====== DATA IN THIS EXERCISE ======
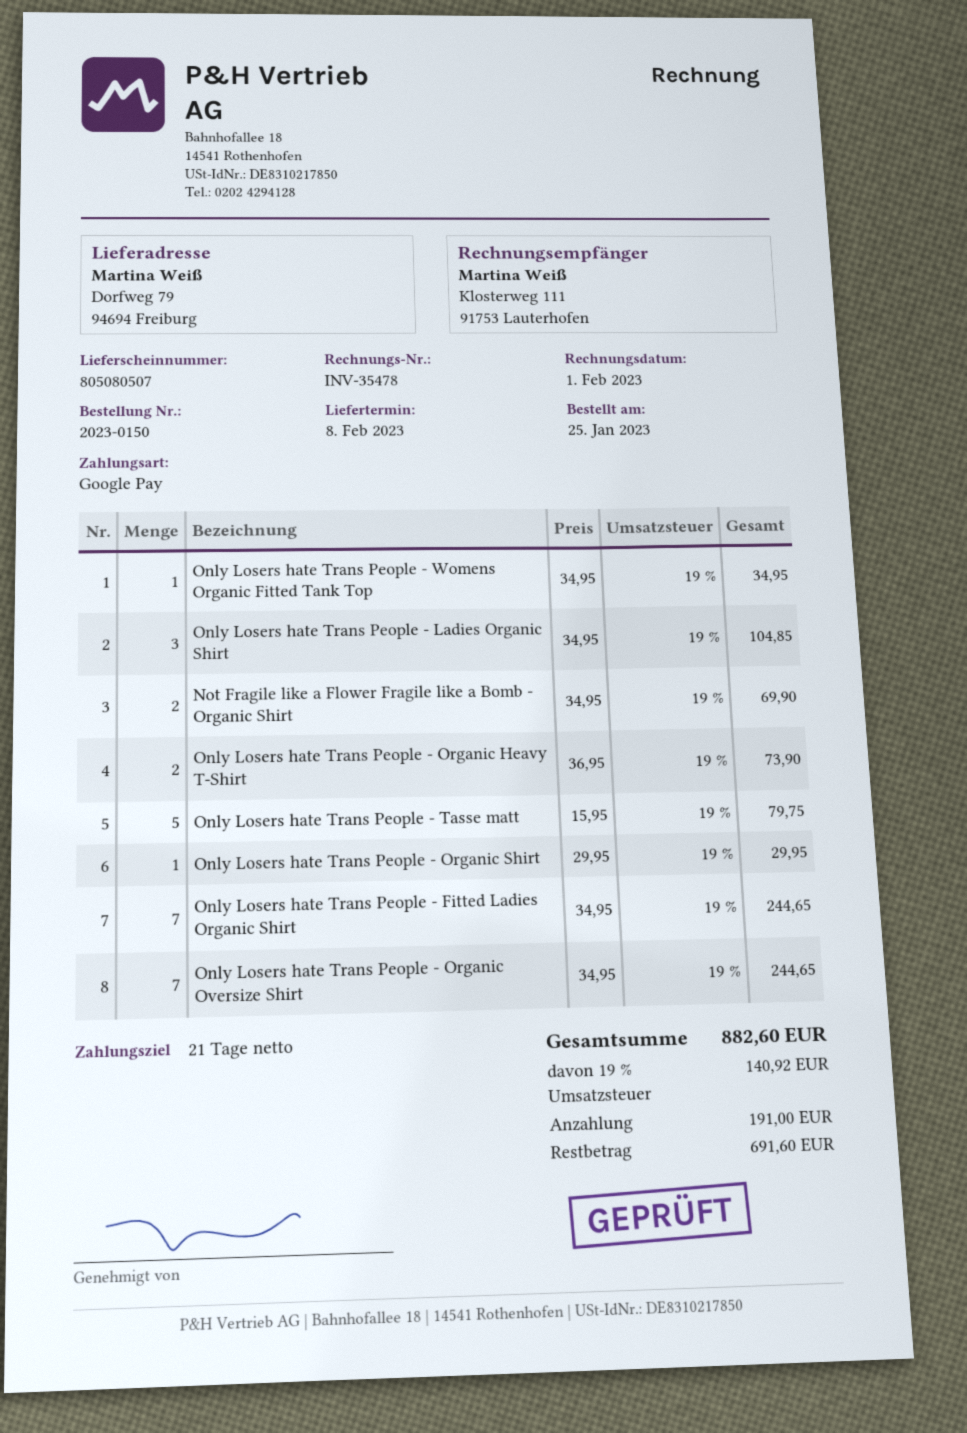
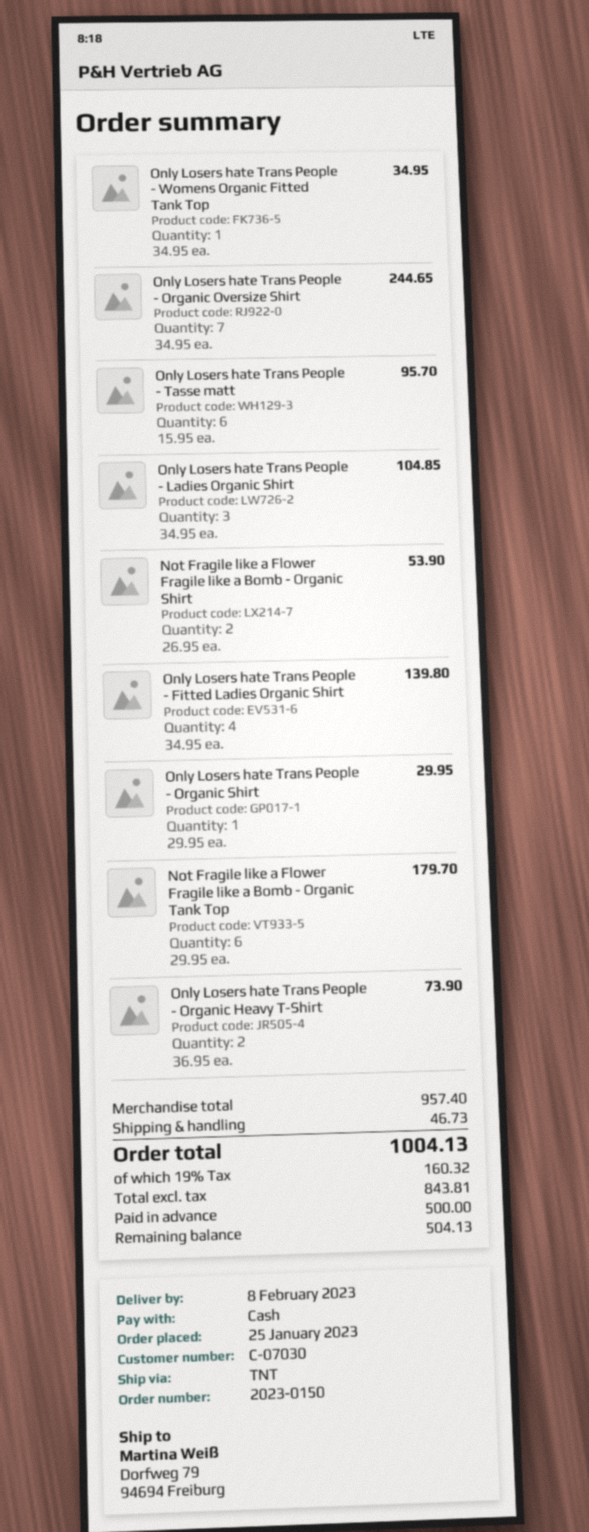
payment method: Google Pay -> cash
Not Fragile like a Flower Fragile like a Bomb - Organic Shirt: 2 x 34.95 = 69.90 -> 2 x 26.95 = 53.90
Only Losers hate Trans People - Tasse matt: 5 x 15.95 = 79.75 -> 6 x 15.95 = 95.70
Only Losers hate Trans People - Fitted Ladies Organic Shirt: 7 x 34.95 = 244.65 -> 4 x 34.95 = 139.80
Not Fragile like a Flower Fragile like a Bomb - Organic Tank Top: none -> 6 x 29.95 = 179.70
shipping: none -> 46.73
tax: 19% = 140.92 -> 19% = 160.32
total: 882.60 -> 1004.13
deposit: 191.00 -> 500.00
balance: 691.60 -> 504.13

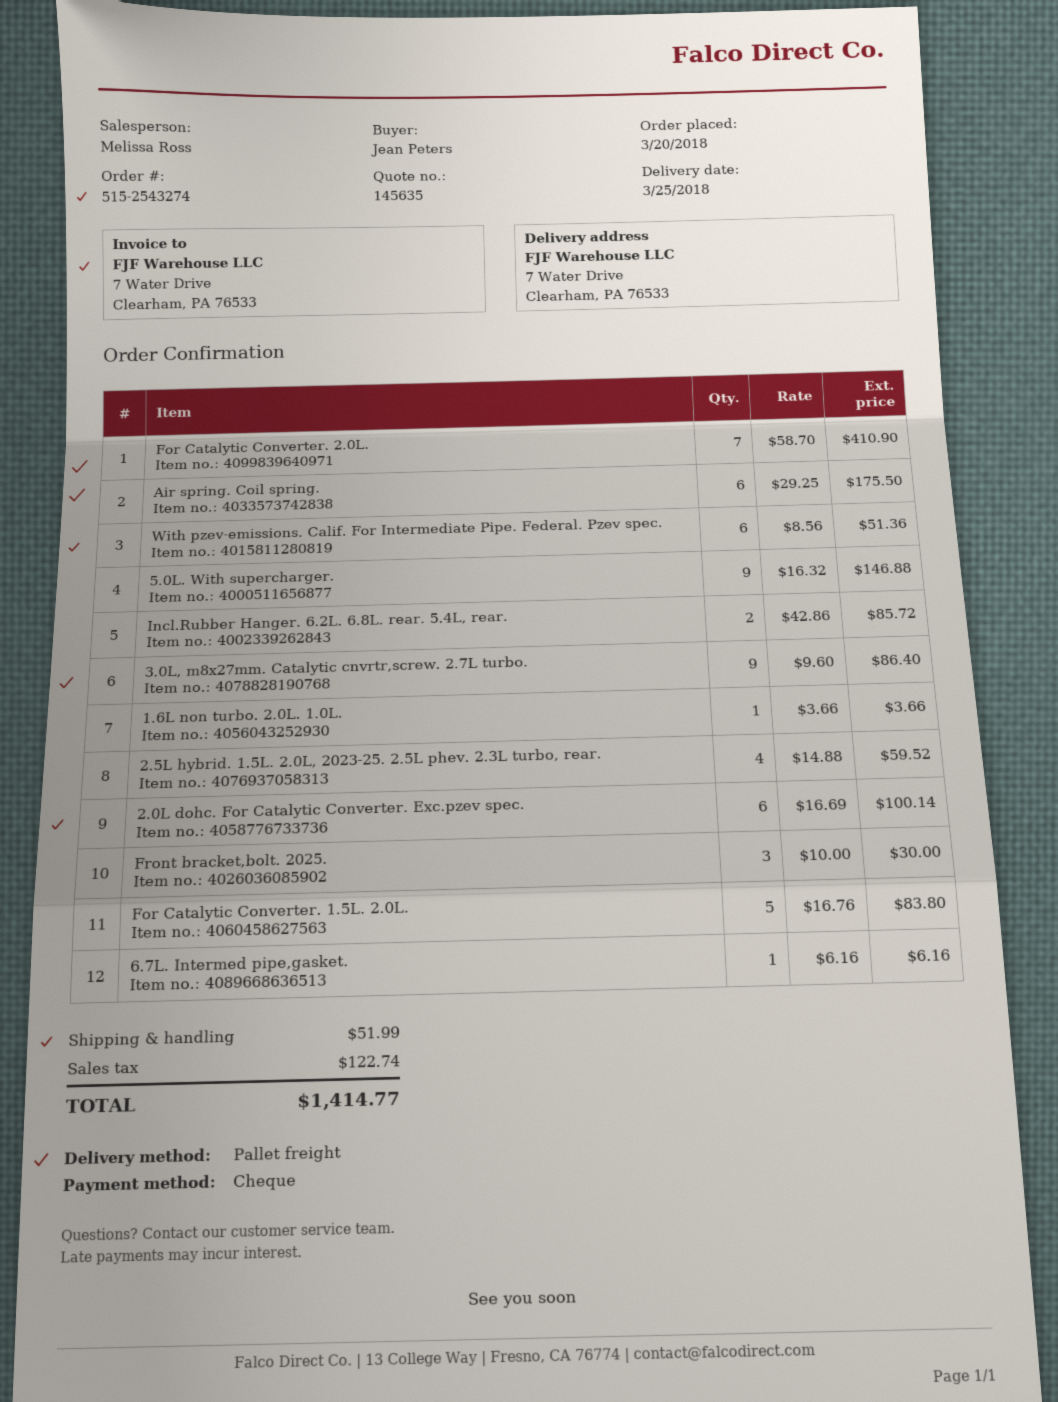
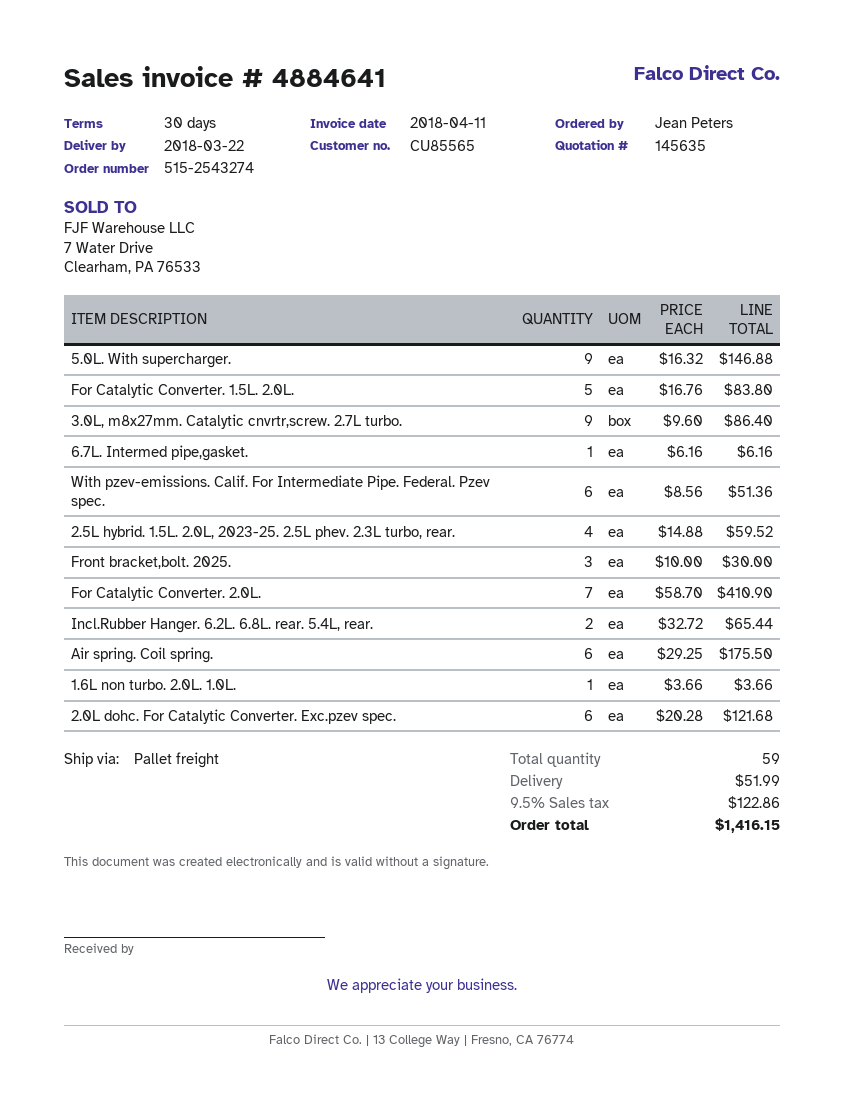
delivery date: 2018-03-25 -> 2018-03-22
Incl.Rubber Hanger. 6.2L. 6.8L. rear. 5.4L, rear.: 2 x 42.86 = 85.72 -> 2 x 32.72 = 65.44
2.0L dohc. For Catalytic Converter. Exc.pzev spec.: 6 x 16.69 = 100.14 -> 6 x 20.28 = 121.68
tax: 122.74 -> 122.86
total: 1414.77 -> 1416.15

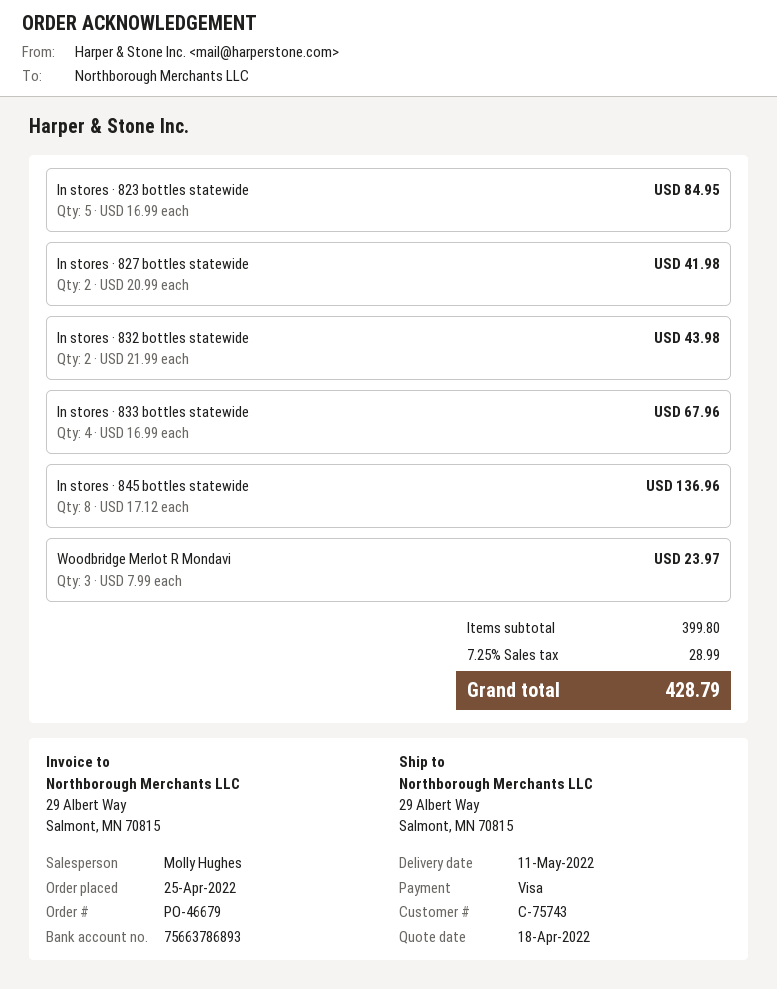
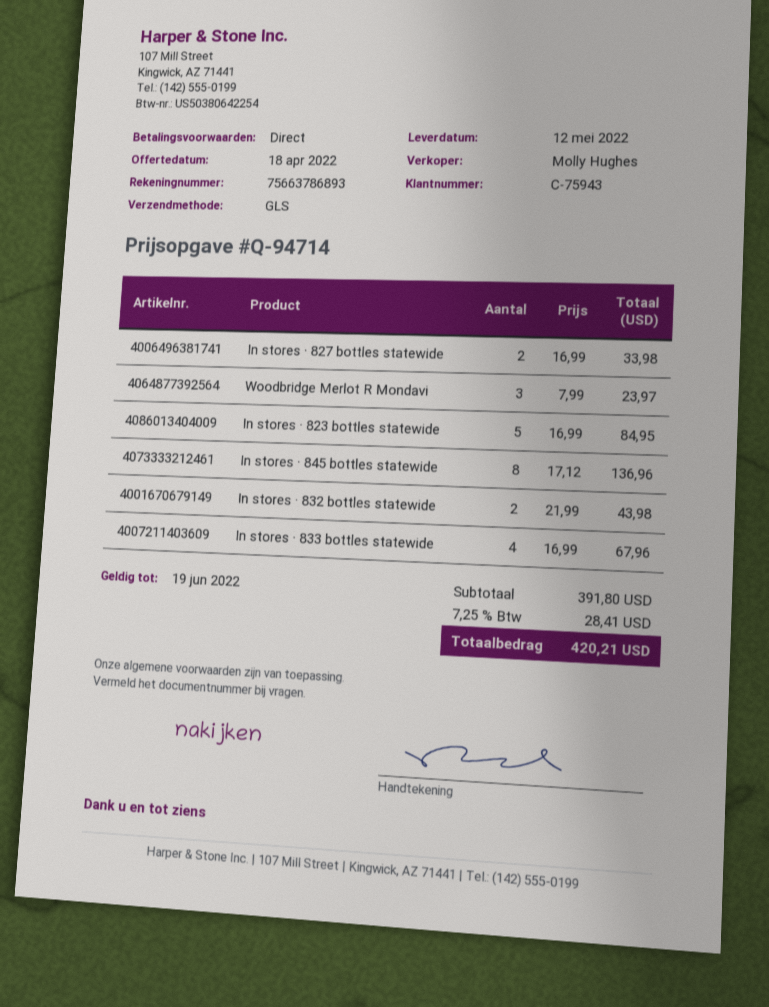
delivery date: 2022-05-11 -> 2022-05-12
customer number: C-75743 -> C-75943
In stores · 827 bottles statewide: 2 x 20.99 = 41.98 -> 2 x 16.99 = 33.98
subtotal: 399.80 -> 391.80
tax: 7.25% = 28.99 -> 7.25% = 28.41
total: 428.79 -> 420.21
======
§ ACTIVITY
Beginning with the first line of the material above, please output each line exactly through the line that contains "Only Losers hate Trans People - Fitted", and only those, leaving out pictures.

§ SOLUTION TO THIS TASK
payment method: Google Pay -> cash
Not Fragile like a Flower Fragile like a Bomb - Organic Shirt: 2 x 34.95 = 69.90 -> 2 x 26.95 = 53.90
Only Losers hate Trans People - Tasse matt: 5 x 15.95 = 79.75 -> 6 x 15.95 = 95.70
Only Losers hate Trans People - Fitted Ladies Organic Shirt: 7 x 34.95 = 244.65 -> 4 x 34.95 = 139.80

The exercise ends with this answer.